---------- Data for this task ----------
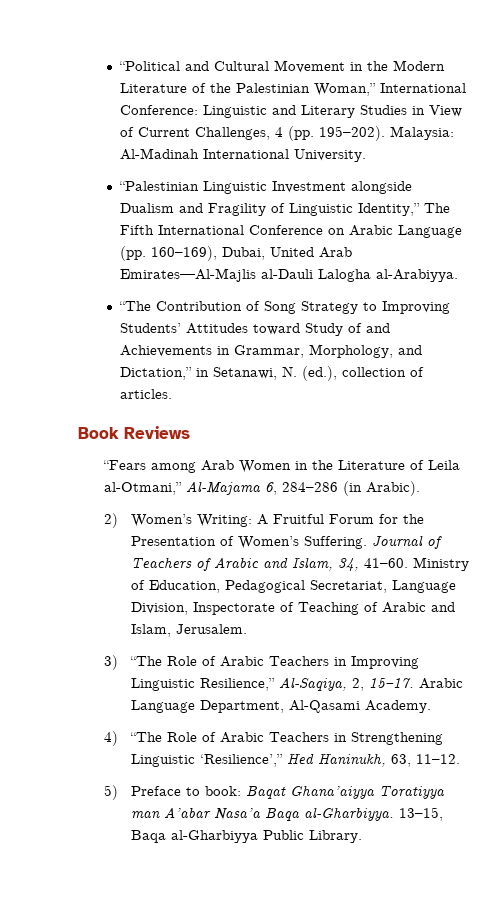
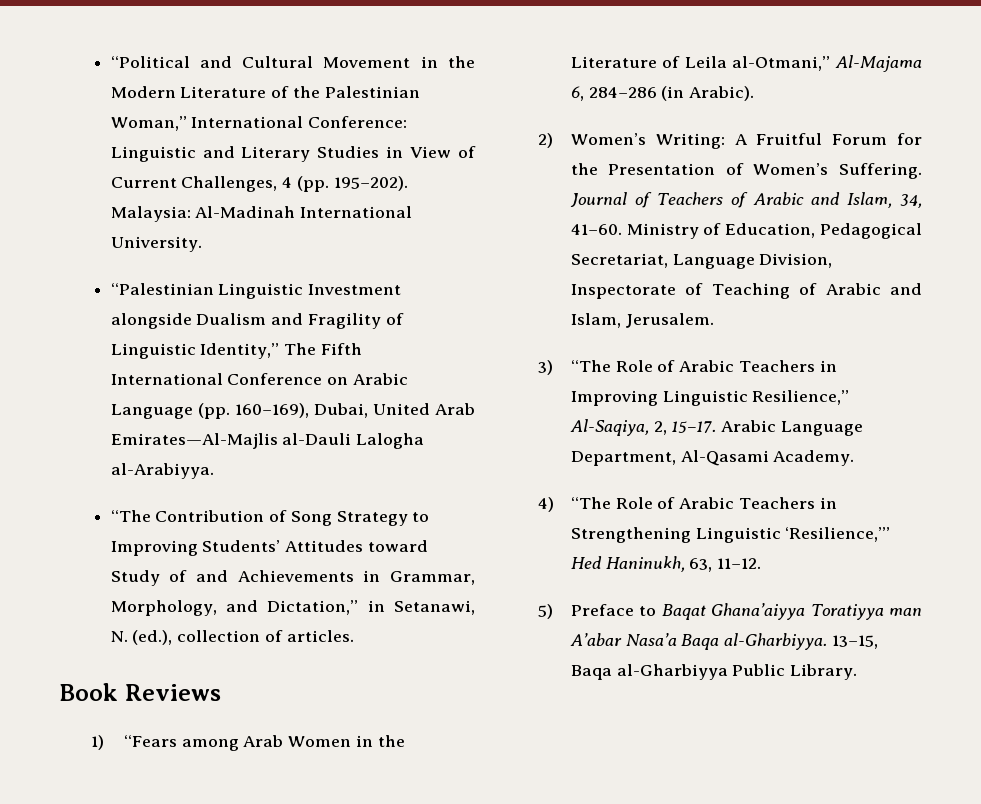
- “Fears among Arab Women in the Literature of Leila al-Otmani,” Al-Majama 6, 284–286 (in Arabic).
+ 1) “Fears among Arab Women in the Literature of Leila al-Otmani,” Al-Majama 6, 284–286 (in Arabic).
- 4) “The Role of Arabic Teachers in Strengthening Linguistic ‘Resilience’,” Hed Haninukh, 63, 11–12.
+ 4) “The Role of Arabic Teachers in Strengthening Linguistic ‘Resilience,’” Hed Haninukh, 63, 11–12.
- 5) Preface to book: Baqat Ghana’aiyya Toratiyya man A’abar Nasa’a Baqa al-Gharbiyya.
+ 5) Preface to Baqat Ghana’aiyya Toratiyya man A’abar Nasa’a Baqa al-Gharbiyya.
----------
Task goal —
Produce the data again character for character, with the images left out.

Written solution —
- “Fears among Arab Women in the Literature of Leila al-Otmani,” Al-Majama 6, 284–286 (in Arabic).
+ 1) “Fears among Arab Women in the Literature of Leila al-Otmani,” Al-Majama 6, 284–286 (in Arabic).
- 4) “The Role of Arabic Teachers in Strengthening Linguistic ‘Resilience’,” Hed Haninukh, 63, 11–12.
+ 4) “The Role of Arabic Teachers in Strengthening Linguistic ‘Resilience,’” Hed Haninukh, 63, 11–12.
- 5) Preface to book: Baqat Ghana’aiyya Toratiyya man A’abar Nasa’a Baqa al-Gharbiyya.
+ 5) Preface to Baqat Ghana’aiyya Toratiyya man A’abar Nasa’a Baqa al-Gharbiyya.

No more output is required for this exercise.